Instructions for the task:
Which lines of the records contain the word "none"? Copy each one.

Information supplied:

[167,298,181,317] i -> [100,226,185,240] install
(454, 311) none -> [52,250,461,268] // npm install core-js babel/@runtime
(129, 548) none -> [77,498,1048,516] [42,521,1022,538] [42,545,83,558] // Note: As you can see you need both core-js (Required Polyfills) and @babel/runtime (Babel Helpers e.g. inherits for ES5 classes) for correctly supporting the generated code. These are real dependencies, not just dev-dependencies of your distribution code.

...

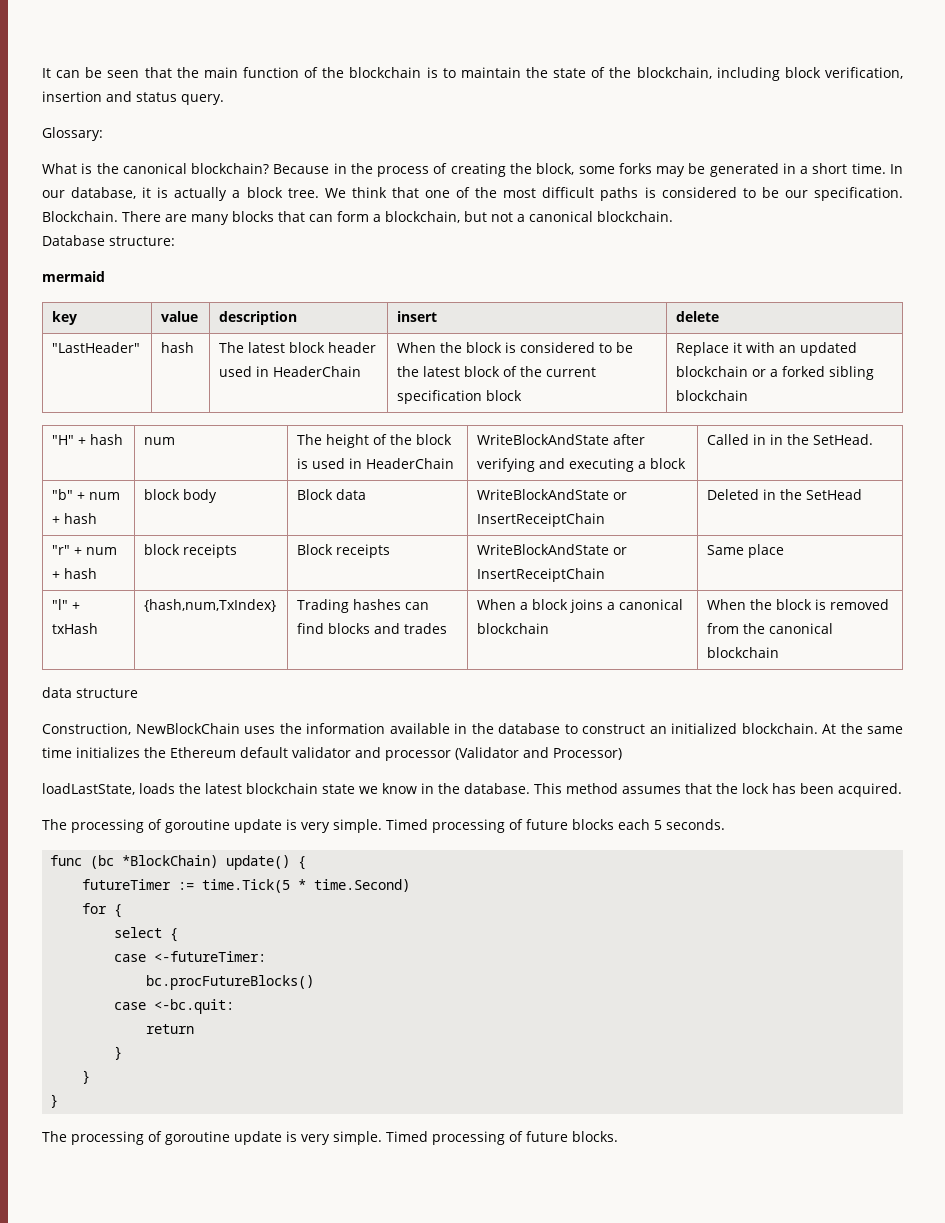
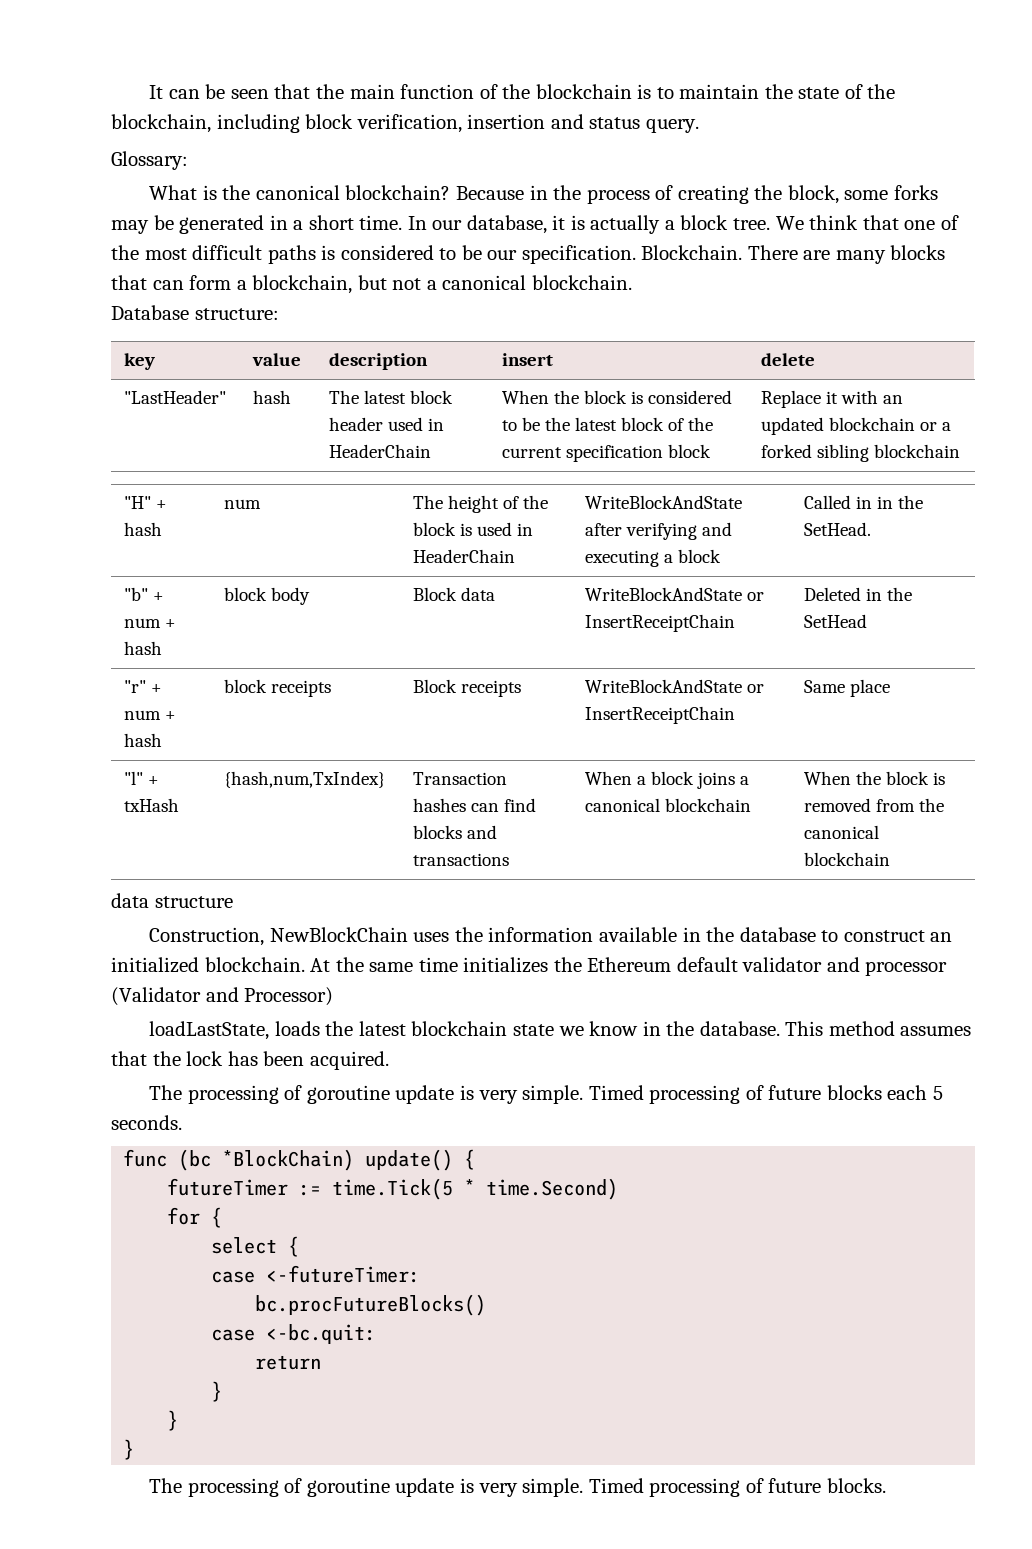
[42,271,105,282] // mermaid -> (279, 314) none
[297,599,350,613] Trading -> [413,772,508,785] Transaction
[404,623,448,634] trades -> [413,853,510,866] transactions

Output below:
(454, 311) none -> [52,250,461,268] // npm install core-js babel/@runtime
(129, 548) none -> [77,498,1048,516] [42,521,1022,538] [42,545,83,558] // Note: As you can see you need both core-js (Required Polyfills) and @babel/runtime (Babel Helpers e.g. inherits for ES5 classes) for correctly supporting the generated code. These are real dependencies, not just dev-dependencies of your distribution code.
[42,271,105,282] // mermaid -> (279, 314) none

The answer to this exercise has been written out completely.